Aggiornamento: 2 mag

di Alessio Briguglio e F. Adele Casale

Elaborazione grafica di Simone Esposito


Abstract


Il tatuaggio, come pittura corporea permanente, è una manifestazione simbolica che va sempre relativizzata culturalmente. Nell’area geografica analizzata nel presente lavoro, nello specifico, presso i copti, la minoranza etno-culturale egiziana più numerosa, circa il 10% della popolazione, il tatuaggio gode di uno status identificativo peculiare, seppur esso abbia cambiato il suo significato nel corso del tempo. Si tratta di una pratica molto antica che, nonostante le evoluzioni, conserva memoria delle sue radici afferenti alla sfera del sacro, che il viaggiatore non deve sottovalutare, soprattutto considerando il rischio socioculturale a cui è esposto circa un quarto della popolazione italiana tatuata tra i 35 e i 44 anni.


1. Introduzione


Il tatuaggio presso i Copti in Egitto è frutto di una pratica culturale molto antica che, pur seguendo diverse evoluzioni, afferisce ad uno spazio simbolico ben preciso, quello del sacro, entro il quale si organizzano i rapporti socio-politici. Questi ultimi sono ampiamente legati a meccanismi storici e culturali sviluppatisi non tanto in seno alle istituzioni e al cristianesimo dei Testi, quanto, piuttosto, nella vita quotidiana della minoranza egiziana copta che ne conserva la memoria. Si assiste a uno sviluppo complesso di pratiche identitarie etno-religiose locali, inclusa quella del tatuaggio, che emerge con caratteristiche proprie a partire dal sec. V, principalmente in seno al fenomeno monastico. La sua eredità culturale si ritrova anche nelle mete turistiche nelle aree settentrionali del Nilo. Di qui la presente riflessione su alcuni dei rischi socio-culturali nei quali dei viaggiatori, in visita ai suddetti, potrebbero imbattersi.

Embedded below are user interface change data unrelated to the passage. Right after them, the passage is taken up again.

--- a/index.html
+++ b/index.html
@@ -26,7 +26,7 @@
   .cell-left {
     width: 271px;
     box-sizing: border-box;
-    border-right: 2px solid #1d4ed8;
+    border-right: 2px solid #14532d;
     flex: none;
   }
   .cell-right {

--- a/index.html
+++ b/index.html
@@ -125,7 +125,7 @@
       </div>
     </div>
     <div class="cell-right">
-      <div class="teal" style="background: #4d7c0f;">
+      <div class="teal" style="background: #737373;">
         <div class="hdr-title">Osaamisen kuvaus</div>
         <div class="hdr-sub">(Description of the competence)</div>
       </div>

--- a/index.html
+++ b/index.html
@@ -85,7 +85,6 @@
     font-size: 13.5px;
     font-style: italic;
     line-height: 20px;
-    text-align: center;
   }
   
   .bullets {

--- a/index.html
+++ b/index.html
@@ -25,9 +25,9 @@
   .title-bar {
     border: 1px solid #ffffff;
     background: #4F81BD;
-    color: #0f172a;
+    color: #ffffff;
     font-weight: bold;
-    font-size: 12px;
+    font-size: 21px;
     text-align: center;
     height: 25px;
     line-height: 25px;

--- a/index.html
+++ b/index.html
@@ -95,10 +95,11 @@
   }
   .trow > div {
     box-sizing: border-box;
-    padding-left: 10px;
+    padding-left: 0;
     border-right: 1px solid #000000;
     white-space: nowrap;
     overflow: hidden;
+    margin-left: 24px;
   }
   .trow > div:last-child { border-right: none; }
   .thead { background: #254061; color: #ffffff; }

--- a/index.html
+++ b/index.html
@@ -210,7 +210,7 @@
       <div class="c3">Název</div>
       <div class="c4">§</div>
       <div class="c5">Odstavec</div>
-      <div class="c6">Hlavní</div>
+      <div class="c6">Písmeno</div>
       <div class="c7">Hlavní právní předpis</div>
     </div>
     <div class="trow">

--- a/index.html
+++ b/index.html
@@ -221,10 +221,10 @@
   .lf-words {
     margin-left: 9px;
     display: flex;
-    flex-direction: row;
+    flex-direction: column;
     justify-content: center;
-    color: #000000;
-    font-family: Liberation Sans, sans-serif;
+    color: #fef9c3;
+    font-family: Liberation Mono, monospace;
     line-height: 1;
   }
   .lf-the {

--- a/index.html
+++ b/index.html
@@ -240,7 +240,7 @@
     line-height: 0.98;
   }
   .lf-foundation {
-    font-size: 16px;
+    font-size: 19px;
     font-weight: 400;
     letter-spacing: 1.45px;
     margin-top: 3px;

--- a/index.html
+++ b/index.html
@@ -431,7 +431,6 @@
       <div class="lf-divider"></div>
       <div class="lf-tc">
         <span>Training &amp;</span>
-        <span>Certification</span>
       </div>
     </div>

Nello specifico, il lavoro è rivolto a una ipotetica agenzia di viaggi che opera sul territorio nazionale nostrano, che vuole mettere in agenda un percorso culturale risalendo la porzione nord del Nilo, attraverso i luoghi copti. Esso rappresenta una riflessione introduttiva rispetto ad alcuni dei rischi legati a diverse interpretazioni culturali delle immagini sacre cristiane impiegate come soggetti tatuativi. Ciò, proprio considerando che, in Italia, “il numero maggiore di tatuati rientra nella fascia d’età tra i 35 e i 44 anni (23,9%).” Attraverso una breve presentazione politica nazionale e la contestualizzazione storico culturale, dunque, si spiega in cosa consiste il macro-rischio socio-culturale rappresentato dal portare sul proprio corpo immagini che, in determinati luoghi, rappresentano vere e proprie testimonianze di fede.

2. Pratica tatuativa e dimensione del sacro


Assumendo come punto di partenza la definizione del tatuaggio come segno identitario, è possibile affermare che presso i copti esso abbia rivestito, attraverso le epoche, un ruolo identificativo politico, religioso ed etno-culturale.